# KEY_DOWN_OCT pitch shifting problem



## zzprod (Jul 30, 2012)

hi
Just starting playing with scripts after reading nils scripting tutorial.
What I'm trying to do is to have Kontakt lower the tune of a selected note in all octaves. I'm almost there, but after lowering the note, sometimes it affects also the adjacent note (if I play legato).
How can I solve this problem?
here it is:

on init
make_perfview
declare ui_button $C
declare ui_button $Db
declare ui_button $D
declare ui_button $Eb
declare ui_button $E
declare ui_button $F
declare ui_button $Gb
declare ui_button $G
declare ui_button $Ab
declare ui_button $A
declare ui_button $Bb
declare ui_button $B
end on

on note
if ($C=1 and (%KEY_DOWN_OCT[0]=1))
change_tune($EVENT_ID,-50000,0)
end if
if ($Db=1 and (%KEY_DOWN_OCT[1]=1))
change_tune($EVENT_ID,-50000,0)
end if
if ($D=1 and (%KEY_DOWN_OCT[2]=1))
change_tune($EVENT_ID,-50000,0)
end if
if ($Eb=1 and (%KEY_DOWN_OCT[3]=1))
change_tune($EVENT_ID,-50000,0)
end if
if ($E=1 and (%KEY_DOWN_OCT[4]=1))
change_tune($EVENT_ID,-50000,0)
end if
if ($F=1 and (%KEY_DOWN_OCT[5]=1))
change_tune($EVENT_ID,-50000,0)
end if
if ($Gb=1 and (%KEY_DOWN_OCT[6]=1))
change_tune($EVENT_ID,-50000,0)
end if
if ($G=1 and (%KEY_DOWN_OCT[7]=1))
change_tune($EVENT_ID,-50000,0)
end if
if ($Ab=1 and (%KEY_DOWN_OCT[8]=1))
change_tune($EVENT_ID,-50000,0)
end if
if ($A=1 and (%KEY_DOWN_OCT[9]=1))
change_tune($EVENT_ID,-50000,0)
end if
if ($Bb=1 and (%KEY_DOWN_OCT[10]=1))
change_tune($EVENT_ID,-50000,0)
end if
if ($B=1 and (%KEY_DOWN_OCT[11]=1))
change_tune($EVENT_ID,-50000,0)
end if

message("%KEY_DOWN_OCT state: " & %KEY_DOWN_OCT[0] & " " & %KEY_DOWN_OCT[1] & " " & %KEY_DOWN_OCT[2] & " " & %KEY_DOWN_OCT[3] & " " & %KEY_DOWN_OCT[4] & " " & %KEY_DOWN_OCT[5] & " " & %KEY_DOWN_OCT[6] & " " & %KEY_DOWN_OCT[7] & " " & %KEY_DOWN_OCT[8] & " " & %KEY_DOWN_OCT[9] & " " & %KEY_DOWN_OCT[10] & " " & %KEY_DOWN_OCT[11])
end on


----------



## ScoringFilm (Jul 30, 2012)

@zzprod,

You mention playing legato; is there any other script at work here, either before or after this one? The reason I ask is because many scripts are simply incompatible/contradictory and will cause unpredictable results.

Regards,

Justin


----------



## zzprod (Jul 30, 2012)

No, there isn't any other script, and it happen just when I play legato.


----------



## ScoringFilm (Jul 30, 2012)

OK,

You may need an array to store each note's properties. At the moment the script just reacts to the $EVENT_ID which may be the problem.

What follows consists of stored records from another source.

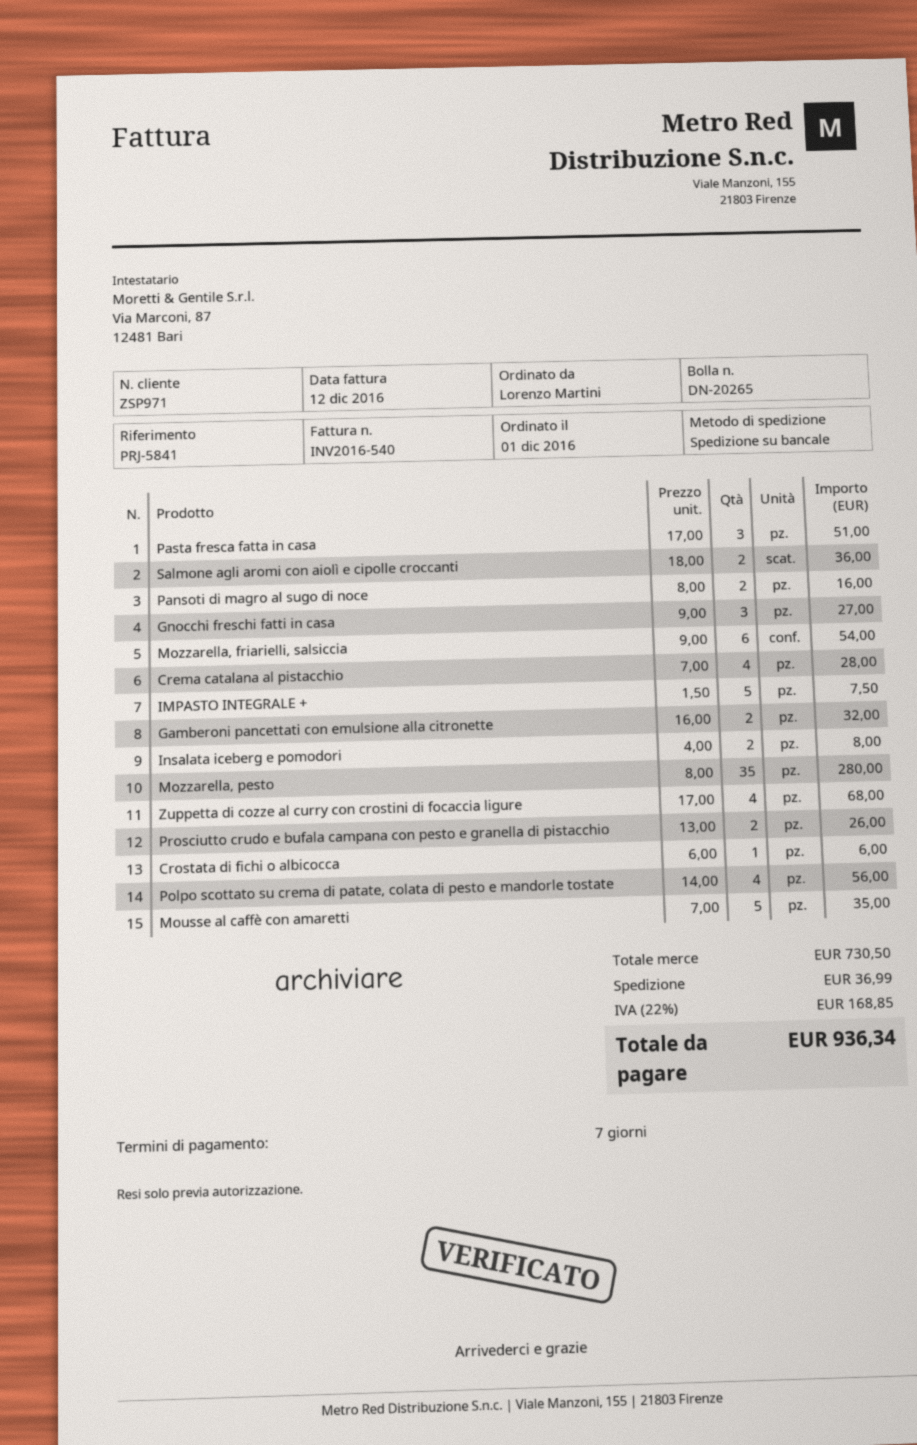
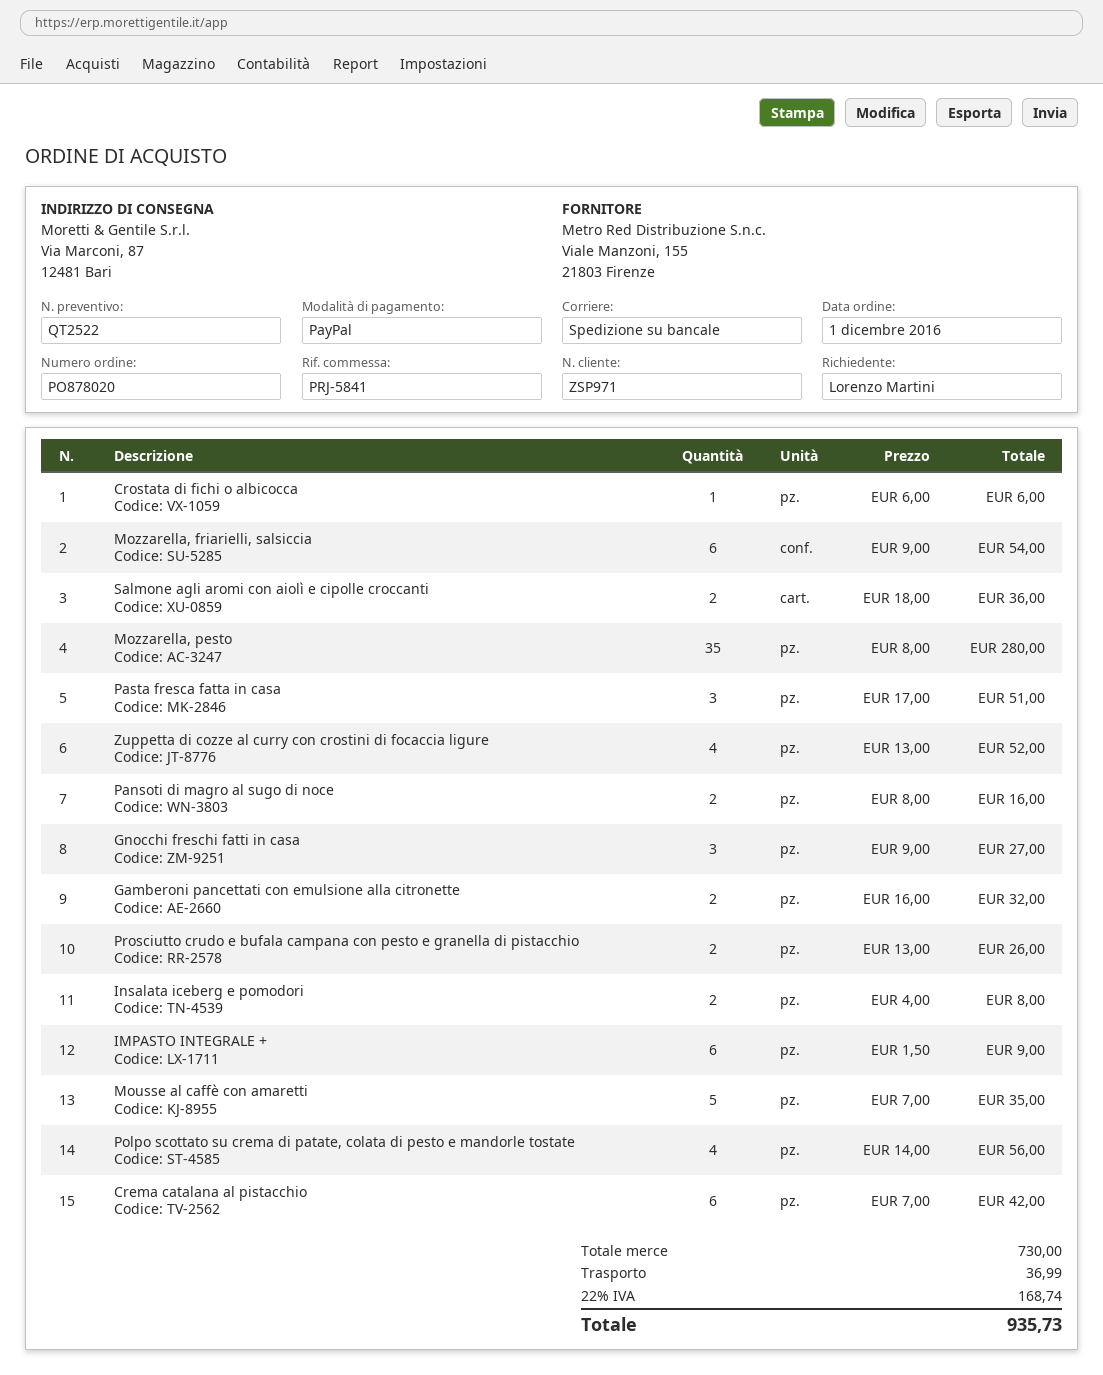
Crema catalana al pistacchio: 4 x 7.00 = 28.00 -> 6 x 7.00 = 42.00
IMPASTO INTEGRALE +: 5 x 1.50 = 7.50 -> 6 x 1.50 = 9.00
Zuppetta di cozze al curry con crostini di focaccia ligure: 4 x 17.00 = 68.00 -> 4 x 13.00 = 52.00
subtotal: 730.50 -> 730.00
tax: 22% = 168.85 -> 22% = 168.74
total: 936.34 -> 935.73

I'm not at my desktop at the moment so can't help. I'll have a look if I get chance tomorrow.

Regards,

Justin


----------



## Raptor4 (Jul 30, 2012)

Hi,
It seems you have posted this topic in a few KSP forums by now. I tried to reply you in the NI forum a few days ago (where my nick is Tangra) - did you read that reply ?


----------



## zzprod (Jul 30, 2012)

ScoringFilm said:


> OK,
> 
> You may need an array to store each note's properties. At the moment the script just reacts to the $EVENT_ID which may be the problem.
> 
> ...



great. thanks



Raptor4 said:


> Hi,
> It seems you have posted this topic in a few KSP forums by now. I tried to reply you in the NI forum a few days ago (where my nick is Tangra) - did you read that reply ?

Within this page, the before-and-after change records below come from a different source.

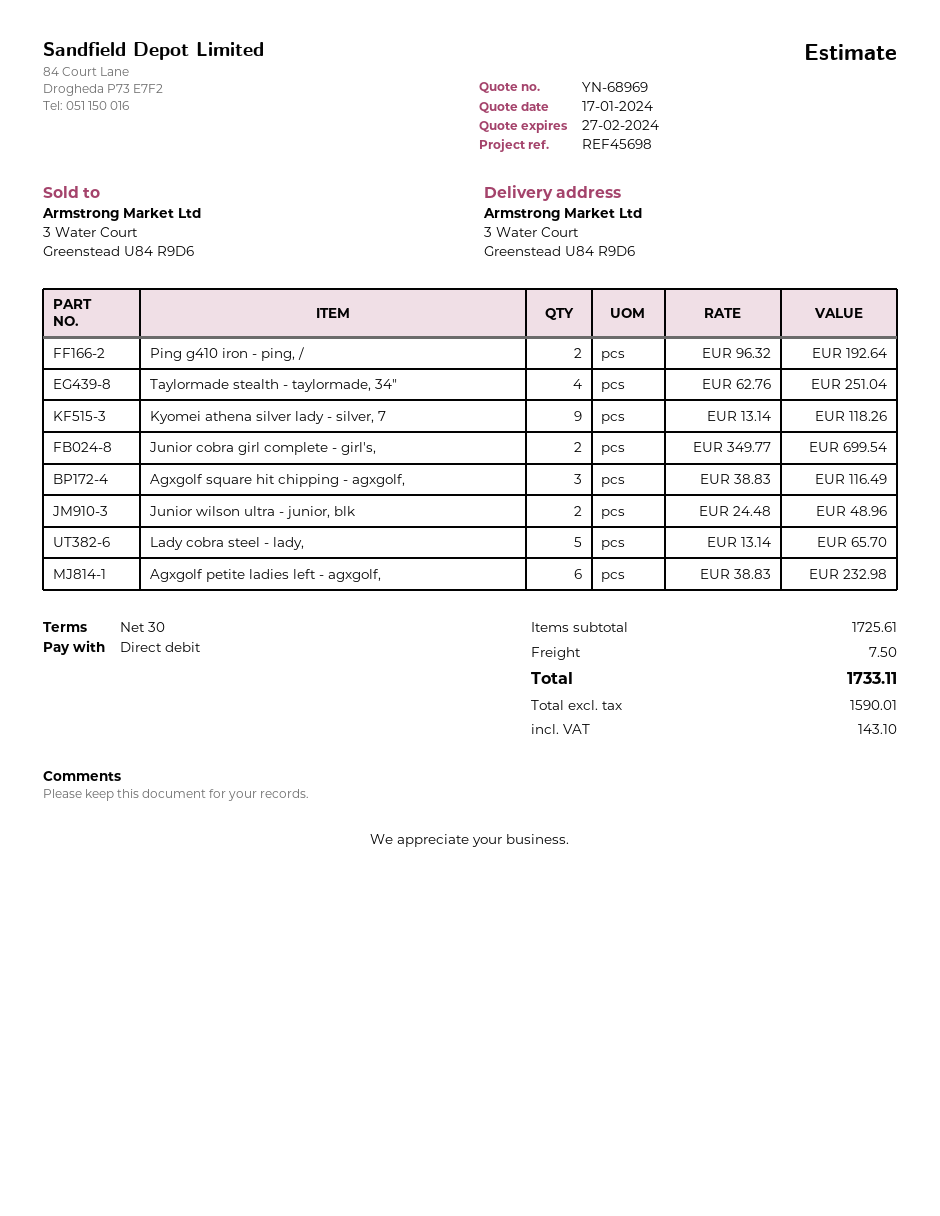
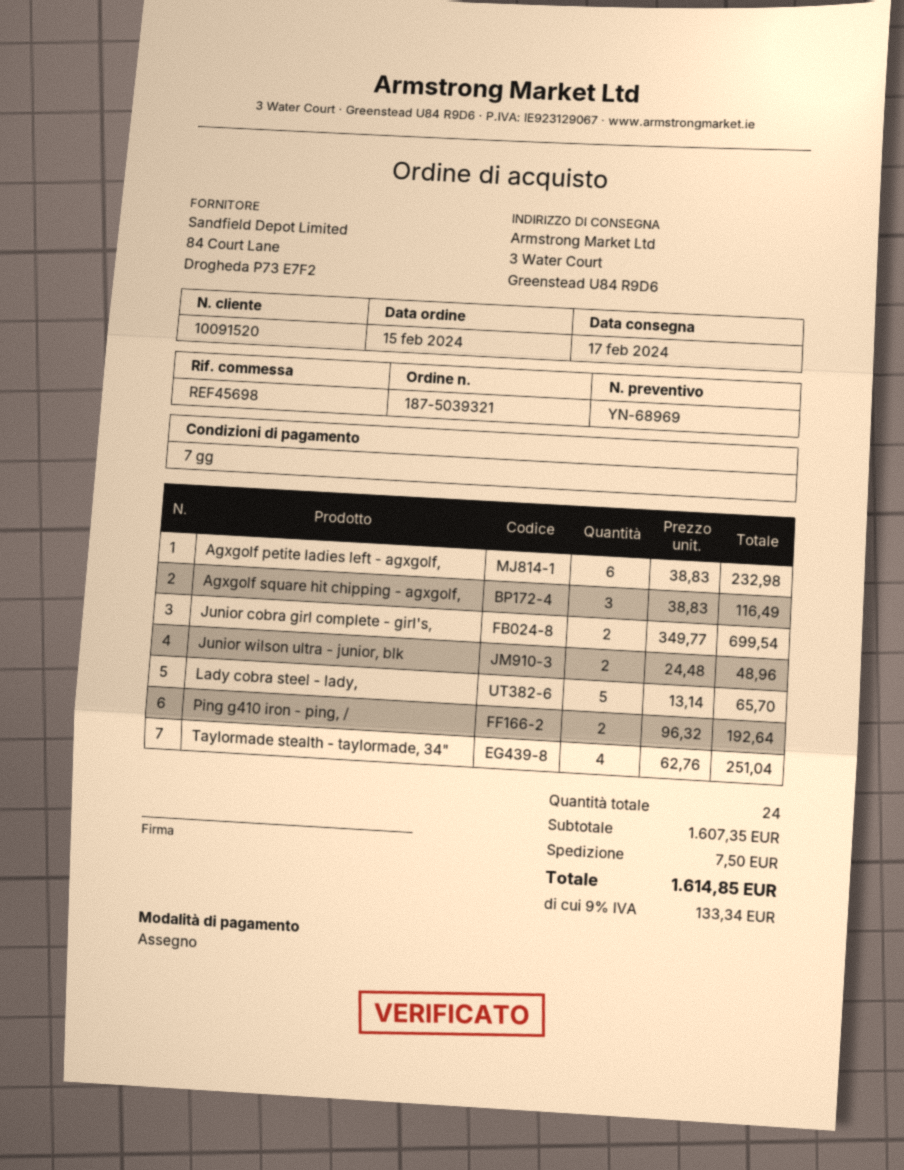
payment terms: 30 days -> 7 days
payment method: direct debit -> cheque
Kyomei athena silver lady - silver, 7: 9 x 13.14 = 118.26 -> none
subtotal: 1725.61 -> 1607.35
tax: 143.10 -> 133.34
total: 1733.11 -> 1614.85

thank you for the reply. I don't believe it's KEY_DOWN_OCT fault, which only signals which key is pressed. makes more sense it's $EVENT_ID which is common to all notes. I know the factory preset you mentioned but I'm trying to do it in a different way and to use the ui_button like in arabic keyboards.


----------



## mk282 (Jul 31, 2012)

$EVENT_ID has an unique value for each note that is played. It's not "common" for all notes.


----------



## Raptor4 (Jul 31, 2012)

> I don't believe it's KEY_DOWN_OCT fault, which only signals which key is pressed.


Definitely,
When you play legato sometimes you have not released the previous key so that's the issue. I tried to add a "Monophonic" feature (get it below and try), but it did not fix your problem. The monophonic feature kills the previous played note via $EVENT_ID, but physically the key is still down. So KEY_DOWN_OCT must be replaced with some other alternative, that's why I gave you an example with the factory script. Have a look at its main engine and try to redesign it using UI buttons to emulate the Arabic keyboards.

```
on init 
  declare ui_button $mono 
  declare $last_id 
  make_persistent($mono) 
end on 

on note 
  if ($mono = 1) 
    note_off($last_id) 
  end if 
  $last_id := $EVENT_ID
end on
```
Regards,

R4


----------



## zzprod (Jul 31, 2012)

mk282 @ Tue Jul 31 said:


> $EVENT_ID has an unique value for each note that is played. It's not "common" for all notes.


yeah bad choise of words. It's just that I have a feeling that EVENT_ID is more likely to be the reason for that. KEY_DOWN_OCT just turns 1 in one cell at a time.


----------



## Lindon (Jul 31, 2012)

Your not checking that you've processed a note, so lets look at your code...

on note 
if ($C=1 and (%KEY_DOWN_OCT[0]=1)) 
change_tune($EVENT_ID,-50000,0) 
end if 
....


first time thru you press a C...

$C1 = 1 and the octave is correct(say) so the script changes the tuning for the event it has received...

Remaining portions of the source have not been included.